◆ Data supplied:
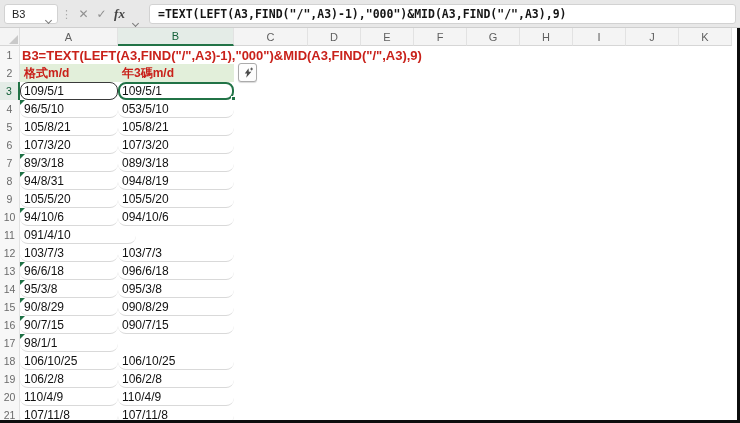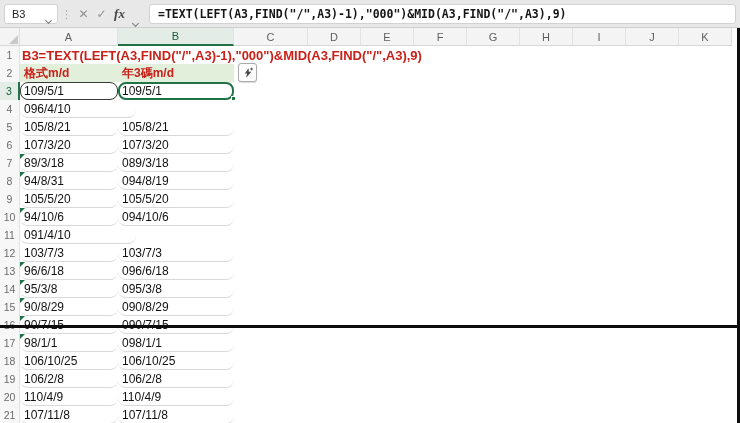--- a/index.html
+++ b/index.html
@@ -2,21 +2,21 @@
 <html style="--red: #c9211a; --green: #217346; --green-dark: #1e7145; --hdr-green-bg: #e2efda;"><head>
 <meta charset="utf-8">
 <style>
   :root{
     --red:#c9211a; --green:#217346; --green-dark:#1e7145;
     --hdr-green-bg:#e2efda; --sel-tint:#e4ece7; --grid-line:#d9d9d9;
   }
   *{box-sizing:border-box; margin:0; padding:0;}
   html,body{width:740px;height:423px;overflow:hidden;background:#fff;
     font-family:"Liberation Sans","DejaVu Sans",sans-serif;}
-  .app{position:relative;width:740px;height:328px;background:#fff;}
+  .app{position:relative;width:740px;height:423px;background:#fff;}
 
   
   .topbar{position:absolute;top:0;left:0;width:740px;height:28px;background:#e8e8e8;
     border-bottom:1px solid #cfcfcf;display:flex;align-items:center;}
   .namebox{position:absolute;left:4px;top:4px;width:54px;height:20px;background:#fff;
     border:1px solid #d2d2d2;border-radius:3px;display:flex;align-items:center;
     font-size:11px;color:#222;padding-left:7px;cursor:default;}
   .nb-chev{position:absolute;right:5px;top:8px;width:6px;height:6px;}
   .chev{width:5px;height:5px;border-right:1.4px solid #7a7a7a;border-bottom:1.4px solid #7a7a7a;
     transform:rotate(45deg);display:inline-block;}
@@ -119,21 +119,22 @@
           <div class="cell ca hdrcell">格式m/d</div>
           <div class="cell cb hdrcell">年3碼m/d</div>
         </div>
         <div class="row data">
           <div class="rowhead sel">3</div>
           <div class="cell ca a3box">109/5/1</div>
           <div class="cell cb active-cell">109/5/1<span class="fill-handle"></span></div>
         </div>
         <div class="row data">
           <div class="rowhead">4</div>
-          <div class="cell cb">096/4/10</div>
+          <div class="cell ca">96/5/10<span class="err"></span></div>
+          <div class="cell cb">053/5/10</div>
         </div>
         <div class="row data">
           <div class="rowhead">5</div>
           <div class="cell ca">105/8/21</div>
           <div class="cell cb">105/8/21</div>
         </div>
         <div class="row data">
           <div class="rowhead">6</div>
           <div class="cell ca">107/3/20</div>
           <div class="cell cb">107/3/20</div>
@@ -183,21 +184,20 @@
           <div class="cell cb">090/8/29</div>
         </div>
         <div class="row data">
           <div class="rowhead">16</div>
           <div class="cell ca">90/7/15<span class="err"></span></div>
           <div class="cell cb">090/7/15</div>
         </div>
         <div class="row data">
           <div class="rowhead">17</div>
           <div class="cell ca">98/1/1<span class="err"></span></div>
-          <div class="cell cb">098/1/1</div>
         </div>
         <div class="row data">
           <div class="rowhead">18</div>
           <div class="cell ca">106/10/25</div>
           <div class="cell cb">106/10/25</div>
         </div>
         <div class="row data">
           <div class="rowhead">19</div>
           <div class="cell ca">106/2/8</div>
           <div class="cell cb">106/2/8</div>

◆ Problem to solve:
What you return should be the full listing, unchanged, minus the pictures.

◆ Response below:
--- a/index.html
+++ b/index.html
@@ -2,21 +2,21 @@
 <html style="--red: #c9211a; --green: #217346; --green-dark: #1e7145; --hdr-green-bg: #e2efda;"><head>
 <meta charset="utf-8">
 <style>
   :root{
     --red:#c9211a; --green:#217346; --green-dark:#1e7145;
     --hdr-green-bg:#e2efda; --sel-tint:#e4ece7; --grid-line:#d9d9d9;
   }
   *{box-sizing:border-box; margin:0; padding:0;}
   html,body{width:740px;height:423px;overflow:hidden;background:#fff;
     font-family:"Liberation Sans","DejaVu Sans",sans-serif;}
-  .app{position:relative;width:740px;height:328px;background:#fff;}
+  .app{position:relative;width:740px;height:423px;background:#fff;}
 
   
   .topbar{position:absolute;top:0;left:0;width:740px;height:28px;background:#e8e8e8;
     border-bottom:1px solid #cfcfcf;display:flex;align-items:center;}
   .namebox{position:absolute;left:4px;top:4px;width:54px;height:20px;background:#fff;
     border:1px solid #d2d2d2;border-radius:3px;display:flex;align-items:center;
     font-size:11px;color:#222;padding-left:7px;cursor:default;}
   .nb-chev{position:absolute;right:5px;top:8px;width:6px;height:6px;}
   .chev{width:5px;height:5px;border-right:1.4px solid #7a7a7a;border-bottom:1.4px solid #7a7a7a;
     transform:rotate(45deg);display:inline-block;}
@@ -119,21 +119,22 @@
           <div class="cell ca hdrcell">格式m/d</div>
           <div class="cell cb hdrcell">年3碼m/d</div>
         </div>
         <div class="row data">
           <div class="rowhead sel">3</div>
           <div class="cell ca a3box">109/5/1</div>
           <div class="cell cb active-cell">109/5/1<span class="fill-handle"></span></div>
         </div>
         <div class="row data">
           <div class="rowhead">4</div>
-          <div class="cell cb">096/4/10</div>
+          <div class="cell ca">96/5/10<span class="err"></span></div>
+          <div class="cell cb">053/5/10</div>
         </div>
         <div class="row data">
           <div class="rowhead">5</div>
           <div class="cell ca">105/8/21</div>
           <div class="cell cb">105/8/21</div>
         </div>
         <div class="row data">
           <div class="rowhead">6</div>
           <div class="cell ca">107/3/20</div>
           <div class="cell cb">107/3/20</div>
@@ -183,21 +184,20 @@
           <div class="cell cb">090/8/29</div>
         </div>
         <div class="row data">
           <div class="rowhead">16</div>
           <div class="cell ca">90/7/15<span class="err"></span></div>
           <div class="cell cb">090/7/15</div>
         </div>
         <div class="row data">
           <div class="rowhead">17</div>
           <div class="cell ca">98/1/1<span class="err"></span></div>
-          <div class="cell cb">098/1/1</div>
         </div>
         <div class="row data">
           <div class="rowhead">18</div>
           <div class="cell ca">106/10/25</div>
           <div class="cell cb">106/10/25</div>
         </div>
         <div class="row data">
           <div class="rowhead">19</div>
           <div class="cell ca">106/2/8</div>
           <div class="cell cb">106/2/8</div>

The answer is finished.